_THE TASK_.
Search the records for the word "enemies". Copy every line where it appears.
+++ DATA FOR THIS TASK
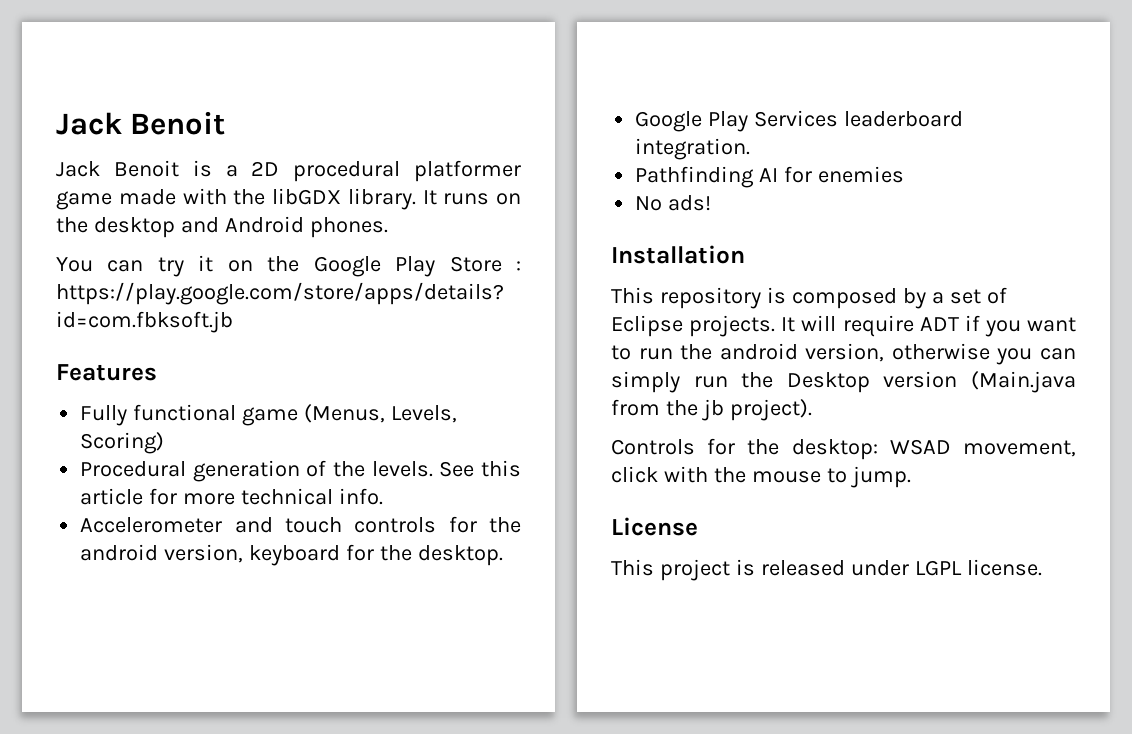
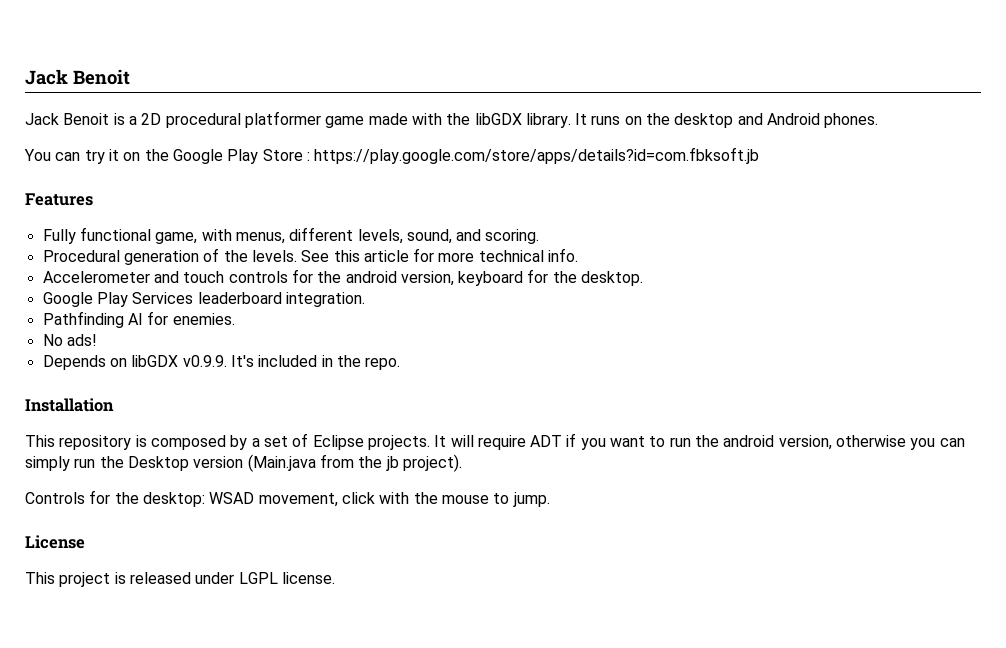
[242,404,457,426] [80,432,165,454] game (Menus, Levels, Scoring) -> [155,227,540,244] game, with menus, different levels, sound, and scoring.
[818,166,905,183] enemies -> [172,313,235,325] enemies.
(712, 203) none -> [42,355,401,370] // Depends on libGDX v0.9.9. It's included in the repo.

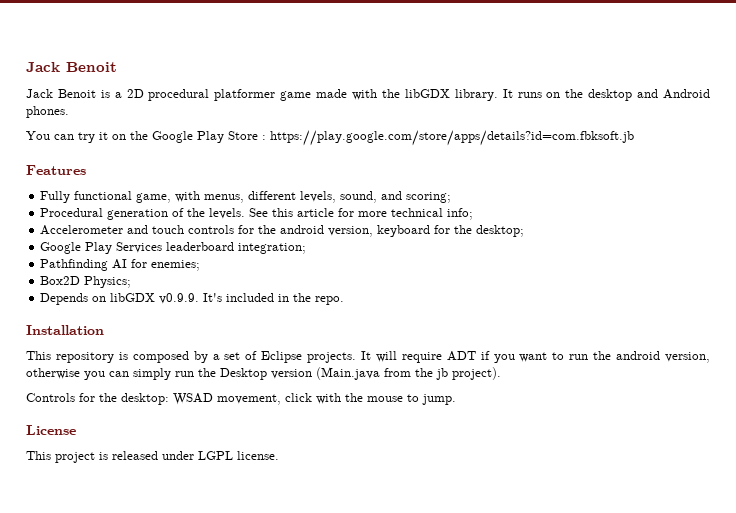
[485,229,540,244] scoring. -> [406,192,452,203] scoring;
[548,248,579,262] info. -> [447,208,474,220] info;
[581,271,644,286] desktop. -> [476,225,525,237] desktop;
[285,292,365,307] integration. -> [238,243,307,254] integration;
[172,313,235,325] [42,334,97,346] enemies. // No ads! -> [151,260,201,271] [40,276,132,288] enemies; // Box2D Physics;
++++++
_ANSWER SPACE_.
[818,166,905,183] enemies -> [172,313,235,325] enemies.
[172,313,235,325] [42,334,97,346] enemies. // No ads! -> [151,260,201,271] [40,276,132,288] enemies; // Box2D Physics;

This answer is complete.